*Assigned task:* An exact copy of the lines from the top of the data through the line with "(721, 696) none" is what you should give, with no pictures in it.
BEGIN Data in this exercise
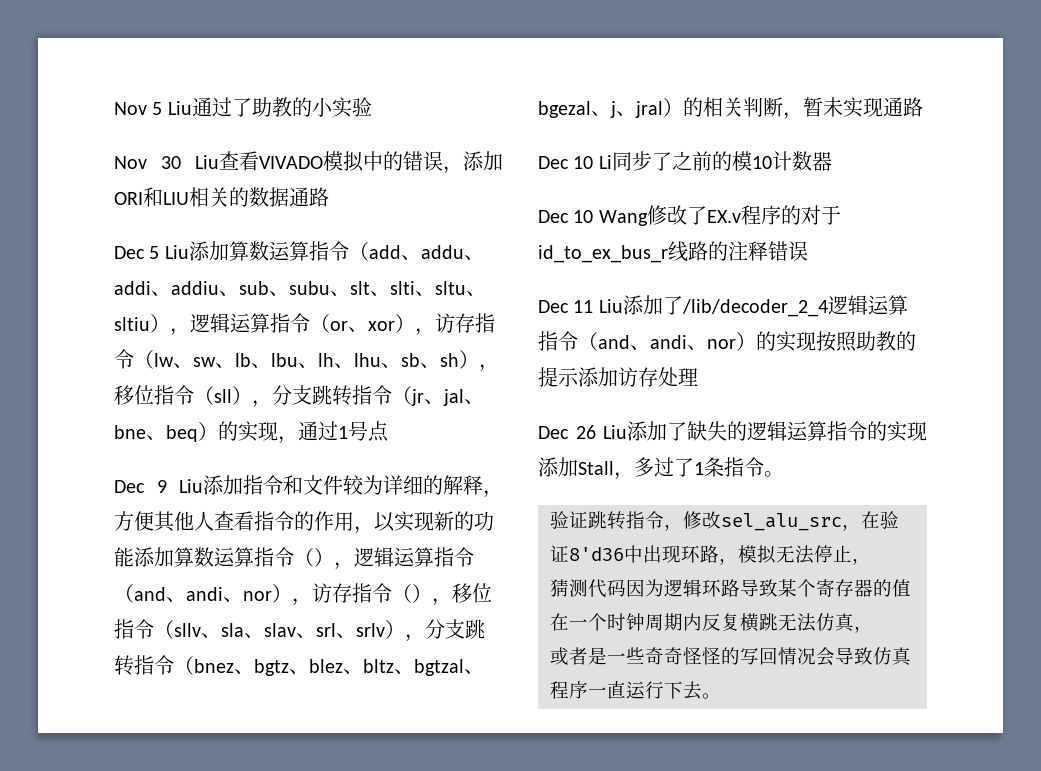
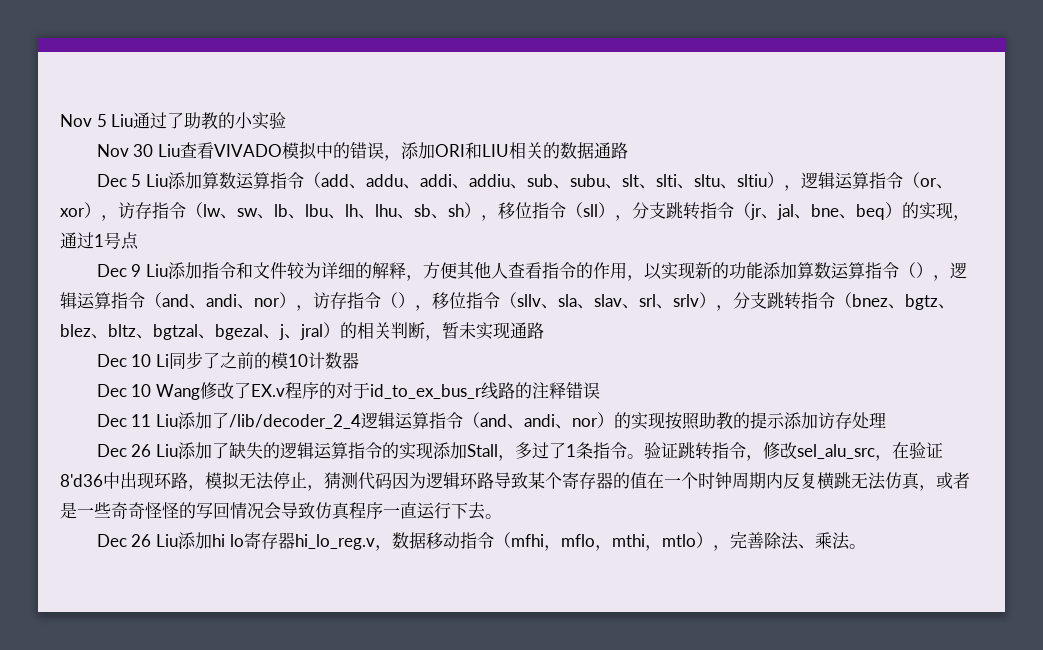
(784, 474) // -> (644, 456) none
(871, 561) // -> (324, 488) none
(873, 629) // -> (936, 488) none
(721, 696) none -> [96,532,866,551] // Dec 26 Liu添加hi lo寄存器hi_lo_reg.v，数据移动指令（mfhi，mflo，mthi，mtlo），完善除法、乘法。

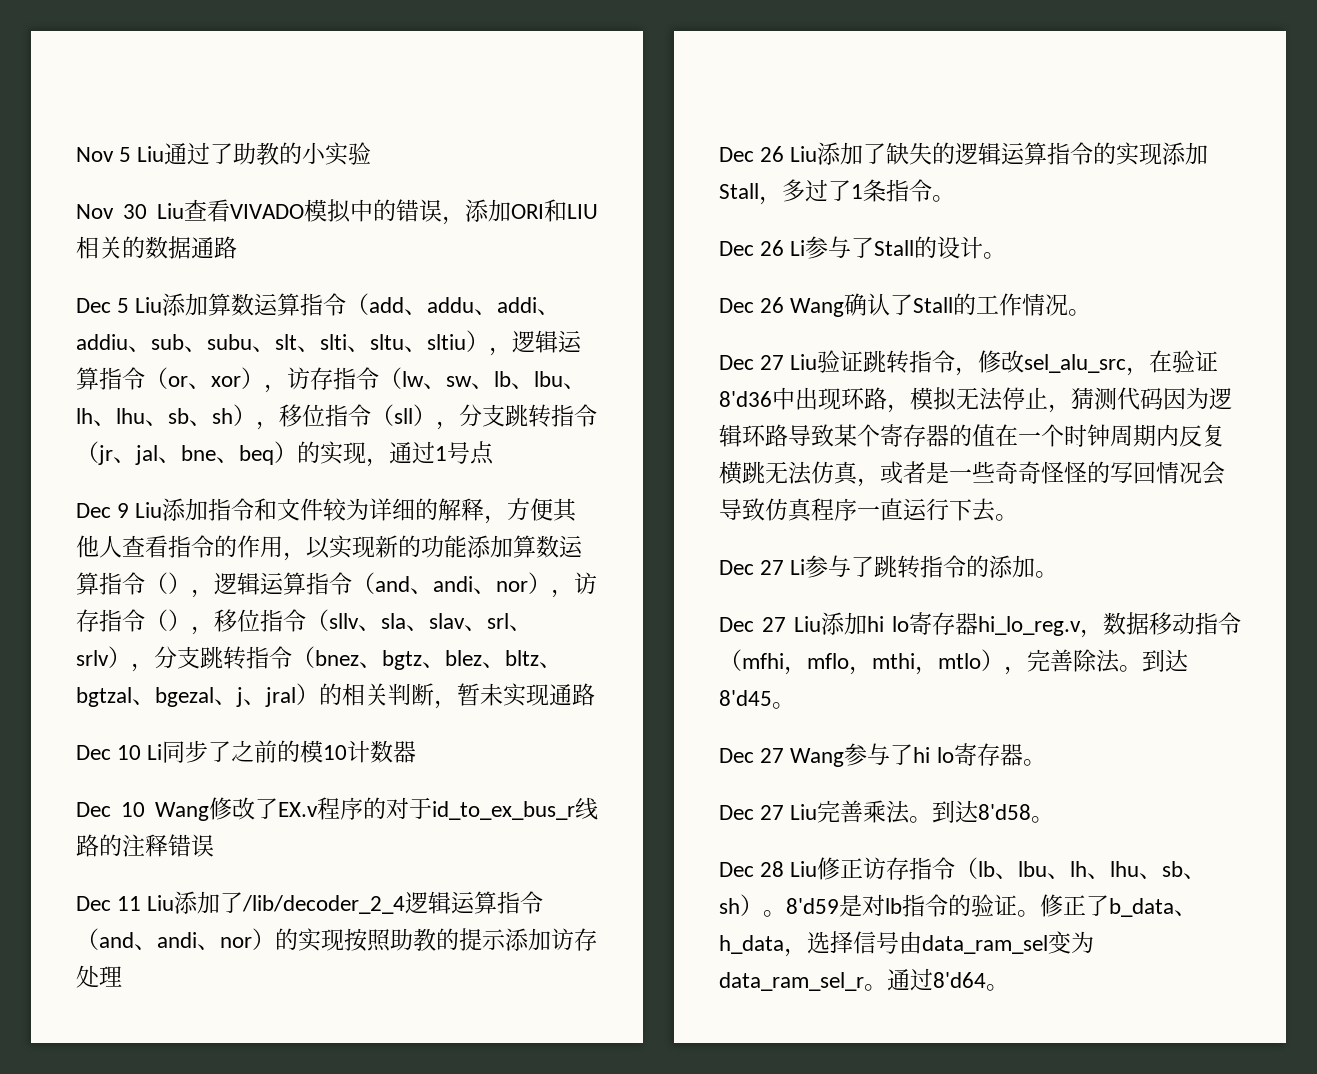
(644, 456) none -> [719,236,1007,259] [719,293,1092,317] [719,354,818,370] // Dec 26 Li参与了Stall的设计。 // Dec 26 Wang确认了Stall的工作情况。 // Dec 27 Liu
[131,534,152,547] 26 -> [760,555,1059,579] [719,617,786,632] 27 Li参与了跳转指令的添加。 // Dec 27
[797,532,850,550] 、乘法 -> [1119,649,1188,672] [719,690,795,709] [719,743,1046,767] [719,800,1055,824] [719,857,1207,880] [719,894,1197,917] [719,931,1094,957] [719,968,986,991] 。到达8'd45。 // Dec 27 Wang参与了hi lo寄存器。 // Dec 27 Liu完善乘法。到达8'd58。 // Dec 28 Liu修正访存指令（lb、lbu、lh、lhu、sb、sh）。8'd59是对lb指令的验证。修正了b_data、h_data，选择信号由data_ram_sel变为data_ram_sel_r。通过8'd64

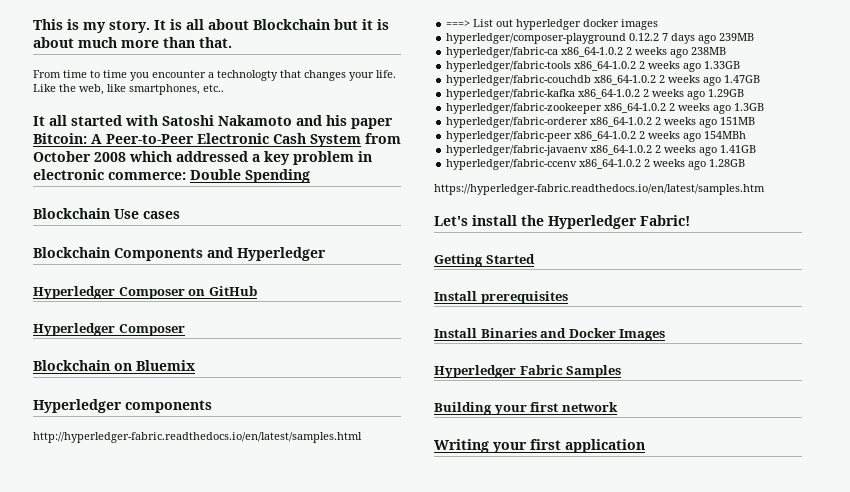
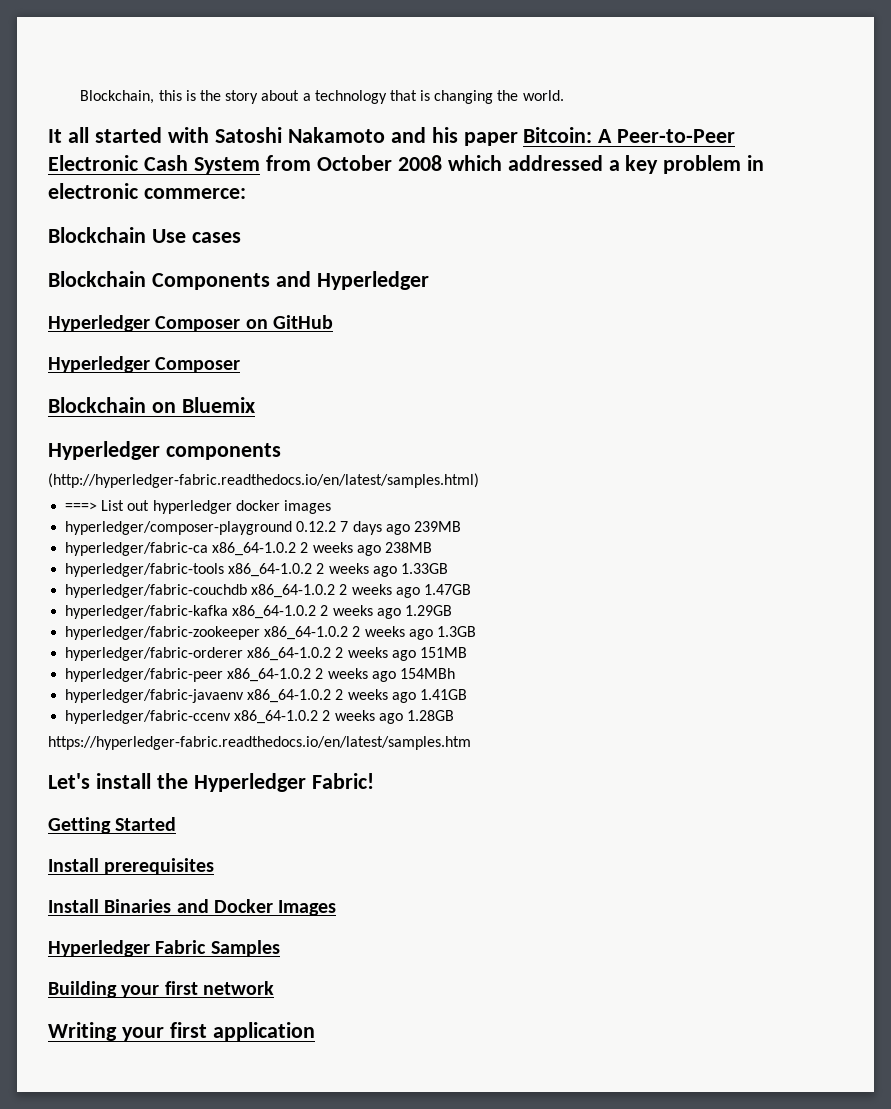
[33,19,389,33] [33,37,232,48] [33,70,396,81] [33,84,224,95] This is my story. It is all about Blockchain but it is about much more than that. // From time to time you encounter a technologty that changes your life. Like the web, like smartphones, etc.. -> [80,90,564,104] Blockchain, this is the story about a technology that is changing the world.
[190,169,310,183] Double Spending -> (246, 193) none
[33,432,362,443] http://hyperledger-fabric.readthedocs.io/en/latest/samples.html -> [48,473,479,488] (http://hyperledger-fabric.readthedocs.io/en/latest/samples.html)

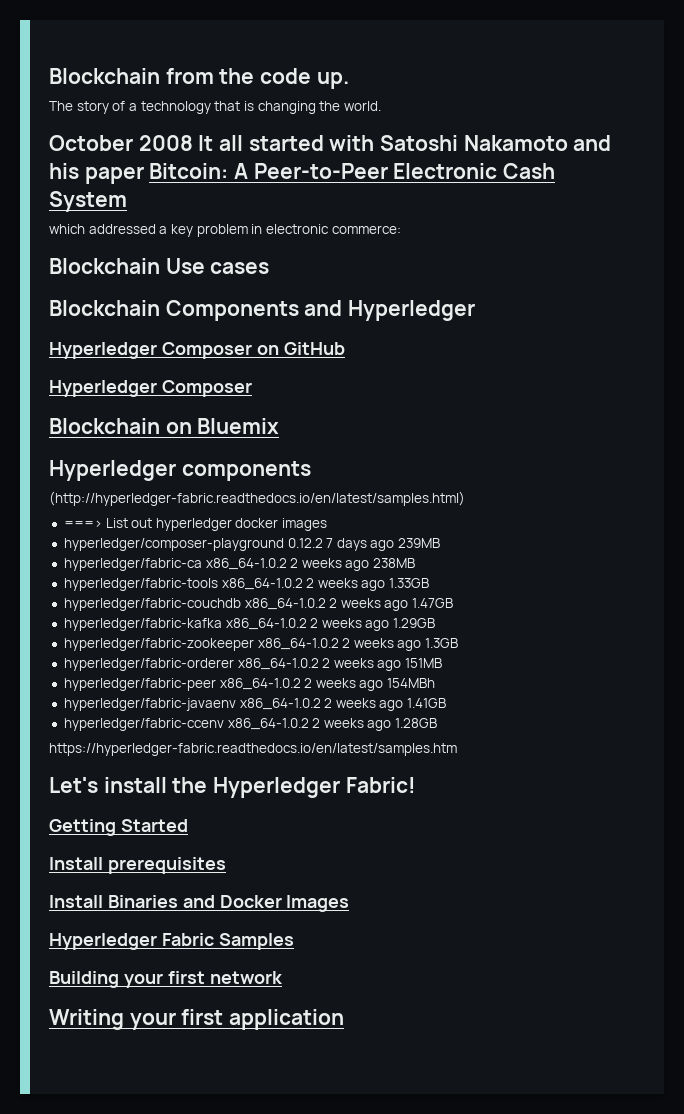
[80,90,300,104] Blockchain, this is the story about -> [49,68,349,89] [49,101,126,114] Blockchain from the code up. // The story of
(564, 95) none -> [49,135,193,151] October 2008
[265,155,442,171] from October 2008 -> (127, 201) //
END Data in this exercise
*Exercise solution:*
(784, 474) // -> (644, 456) none
(871, 561) // -> (324, 488) none
(873, 629) // -> (936, 488) none
(721, 696) none -> [96,532,866,551] // Dec 26 Liu添加hi lo寄存器hi_lo_reg.v，数据移动指令（mfhi，mflo，mthi，mtlo），完善除法、乘法。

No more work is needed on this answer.